* [Screenshot and code edit data]:
((
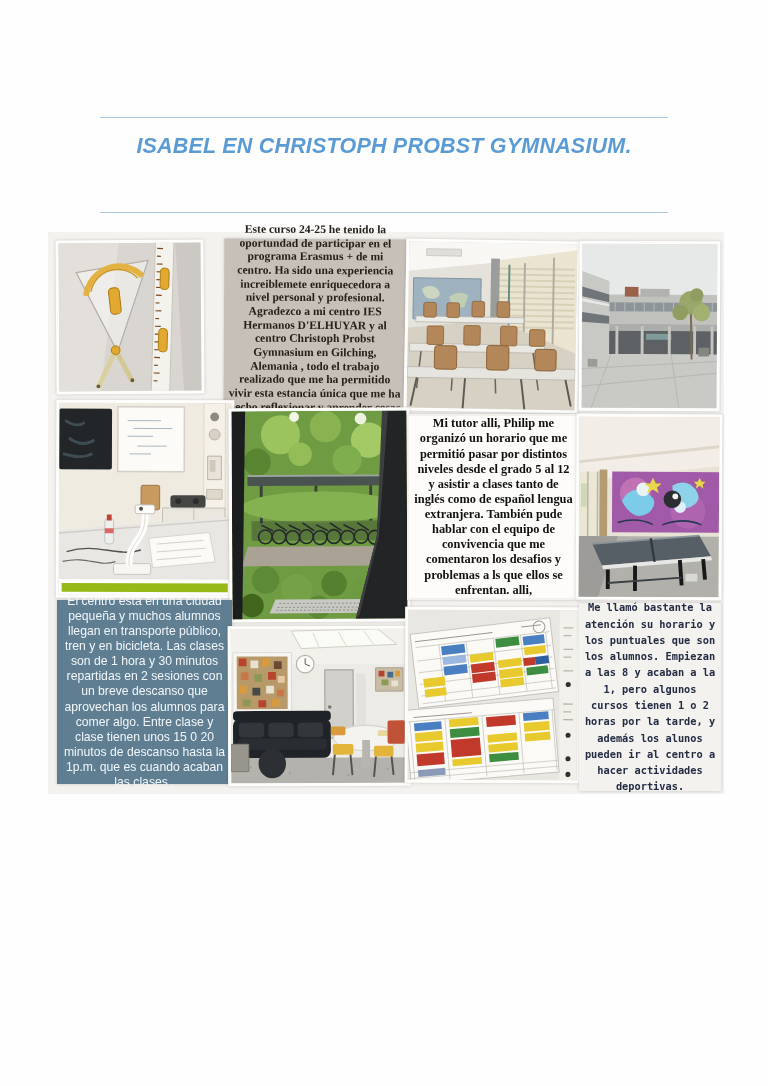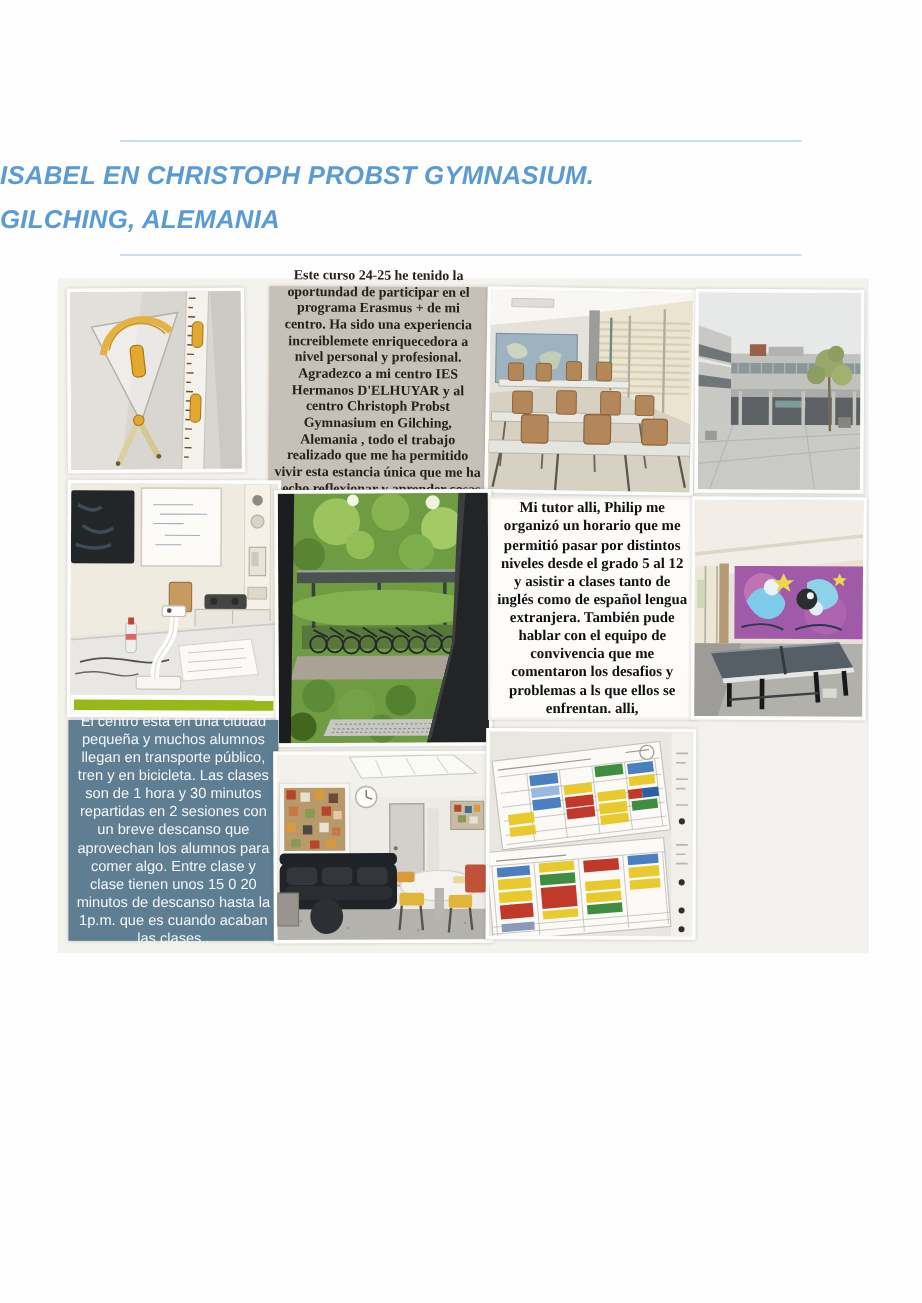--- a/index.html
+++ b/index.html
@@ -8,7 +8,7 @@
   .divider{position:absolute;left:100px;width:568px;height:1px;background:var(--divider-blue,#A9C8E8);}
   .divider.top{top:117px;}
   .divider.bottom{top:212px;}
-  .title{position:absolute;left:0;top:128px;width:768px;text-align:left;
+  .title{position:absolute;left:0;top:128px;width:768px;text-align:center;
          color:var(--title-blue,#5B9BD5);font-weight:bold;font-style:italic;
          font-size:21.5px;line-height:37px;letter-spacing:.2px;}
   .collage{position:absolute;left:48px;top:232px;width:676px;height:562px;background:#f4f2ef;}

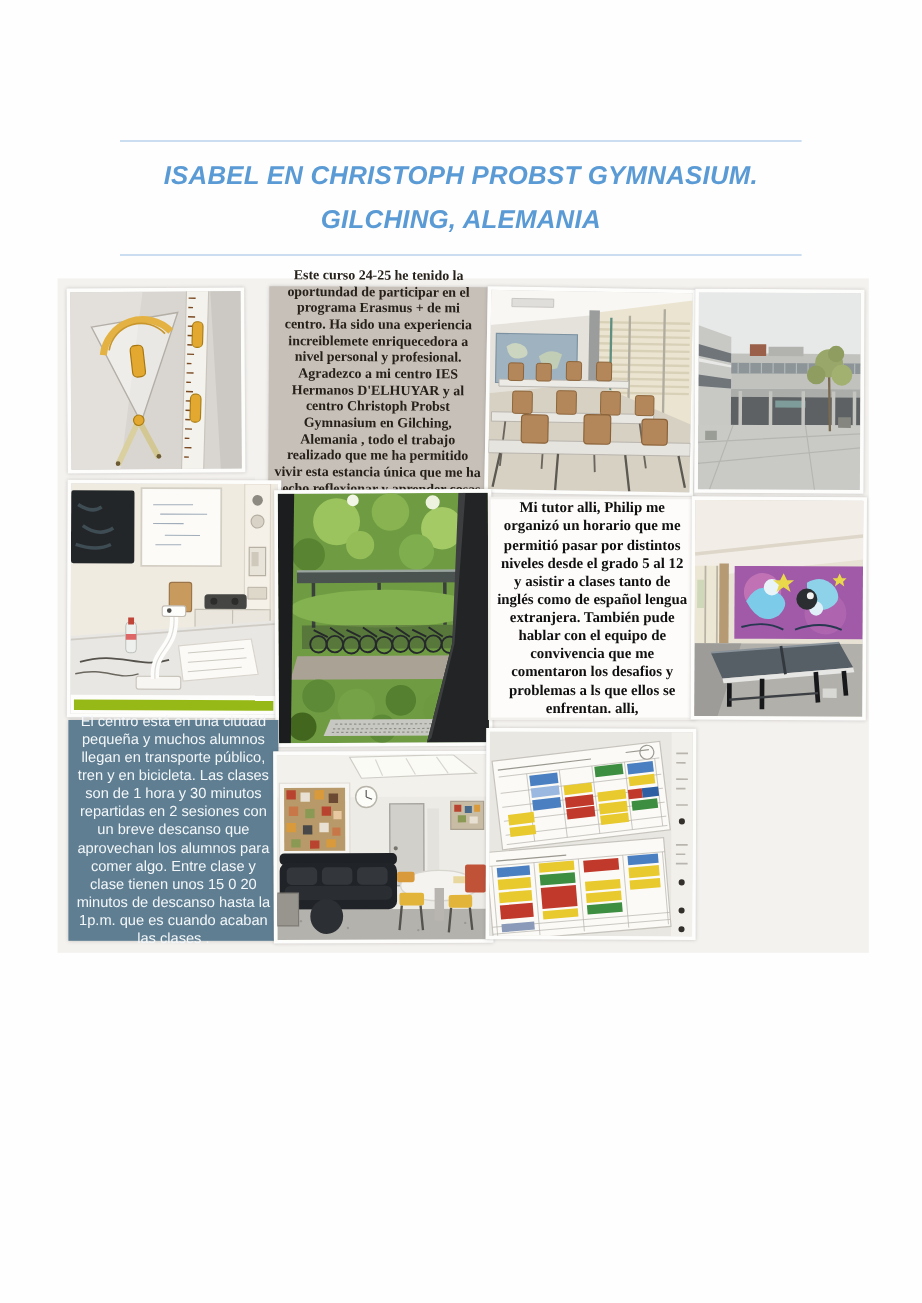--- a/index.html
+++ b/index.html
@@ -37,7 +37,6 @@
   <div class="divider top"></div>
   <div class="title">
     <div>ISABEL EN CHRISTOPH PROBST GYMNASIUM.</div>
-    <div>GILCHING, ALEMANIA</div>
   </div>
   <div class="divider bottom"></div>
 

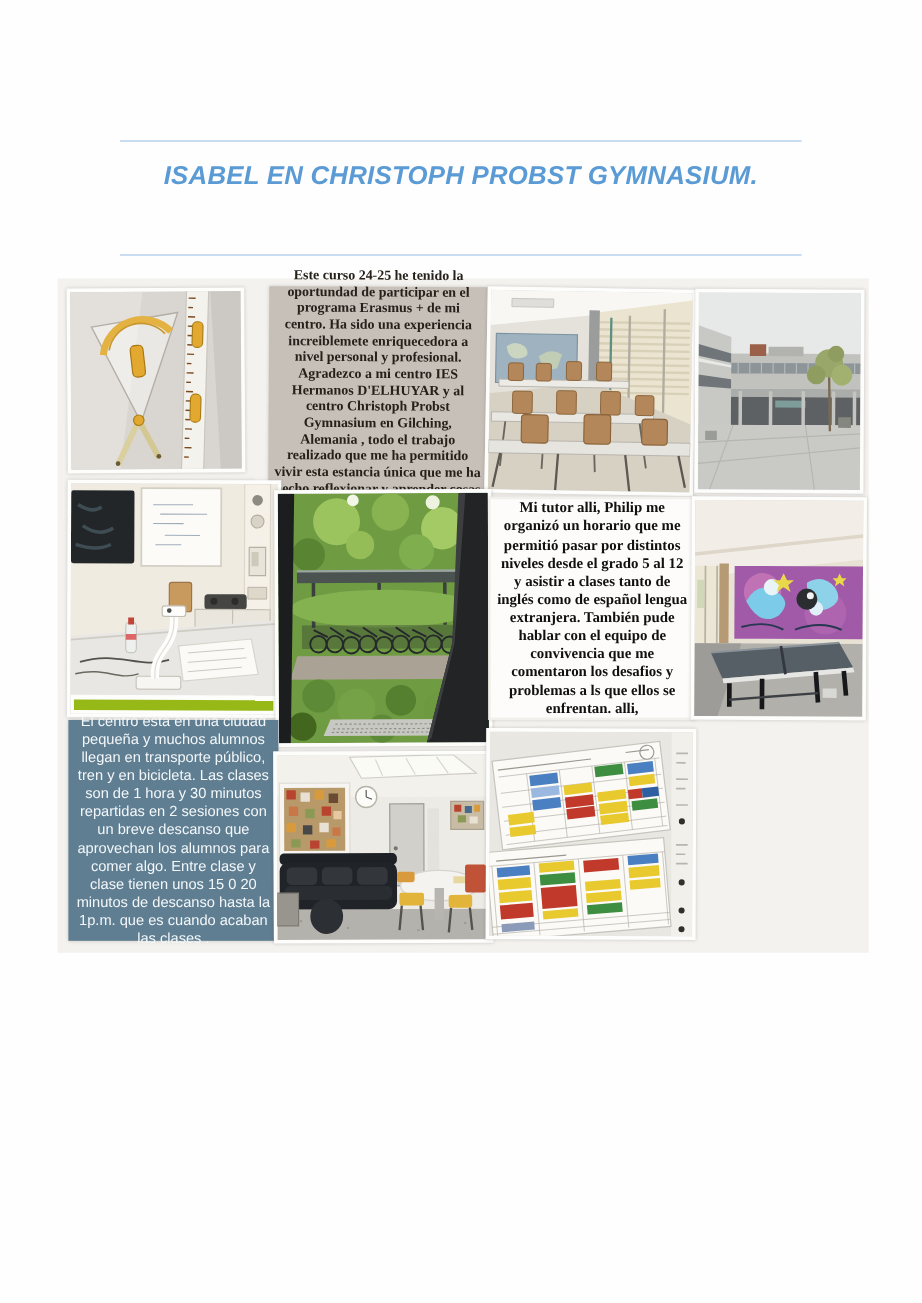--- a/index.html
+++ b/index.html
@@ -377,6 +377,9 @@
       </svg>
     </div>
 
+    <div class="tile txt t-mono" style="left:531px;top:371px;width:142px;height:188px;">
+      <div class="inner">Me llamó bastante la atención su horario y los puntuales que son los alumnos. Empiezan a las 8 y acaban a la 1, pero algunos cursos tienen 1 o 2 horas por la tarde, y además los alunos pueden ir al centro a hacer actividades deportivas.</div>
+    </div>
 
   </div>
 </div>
))
((
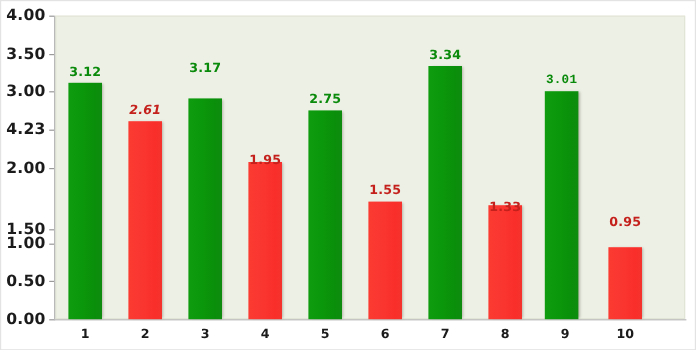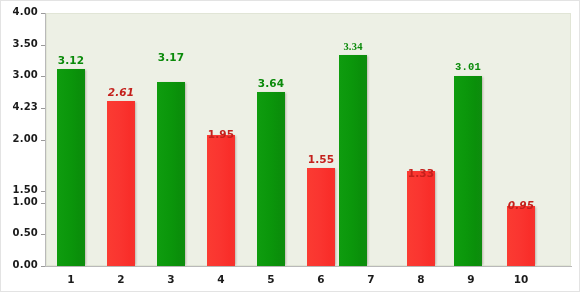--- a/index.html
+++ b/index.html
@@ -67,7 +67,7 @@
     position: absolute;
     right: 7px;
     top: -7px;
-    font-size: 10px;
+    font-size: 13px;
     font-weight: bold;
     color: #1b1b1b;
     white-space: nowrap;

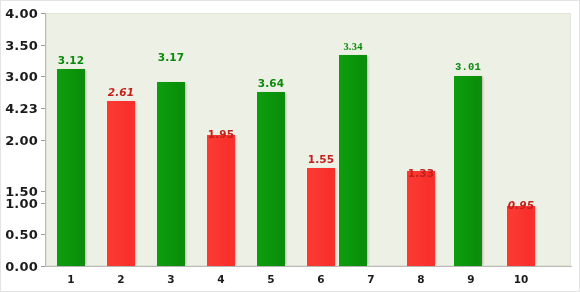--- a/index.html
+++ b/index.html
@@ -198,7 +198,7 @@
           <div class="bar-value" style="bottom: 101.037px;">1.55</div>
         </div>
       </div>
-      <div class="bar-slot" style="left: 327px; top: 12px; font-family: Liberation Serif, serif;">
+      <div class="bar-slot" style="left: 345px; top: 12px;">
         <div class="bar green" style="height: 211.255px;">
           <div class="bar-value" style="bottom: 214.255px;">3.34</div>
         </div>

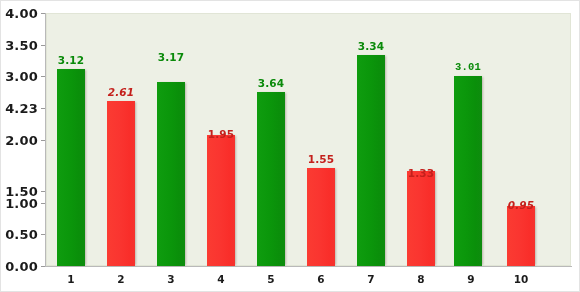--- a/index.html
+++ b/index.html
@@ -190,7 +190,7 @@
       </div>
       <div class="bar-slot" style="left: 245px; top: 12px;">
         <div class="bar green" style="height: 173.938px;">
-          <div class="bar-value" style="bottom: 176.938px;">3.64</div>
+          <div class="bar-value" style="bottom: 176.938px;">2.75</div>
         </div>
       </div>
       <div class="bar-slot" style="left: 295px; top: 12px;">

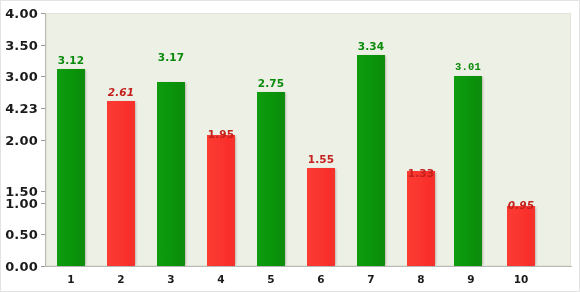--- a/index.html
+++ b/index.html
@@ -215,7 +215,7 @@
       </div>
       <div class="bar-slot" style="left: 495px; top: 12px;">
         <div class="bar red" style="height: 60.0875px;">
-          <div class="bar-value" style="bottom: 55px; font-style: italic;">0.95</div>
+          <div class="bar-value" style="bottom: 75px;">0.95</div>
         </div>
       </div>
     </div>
))
* [EXERCISE INSTRUCTIONS]: Among the lines above, return each one holding the string "title".

* [REPLY TO THE TASK]:
-  .title{position:absolute;left:0;top:128px;width:768px;text-align:left;
+  .title{position:absolute;left:0;top:128px;width:768px;text-align:center;
          color:var(--title-blue,#5B9BD5);font-weight:bold;font-style:italic;
   <div class="title">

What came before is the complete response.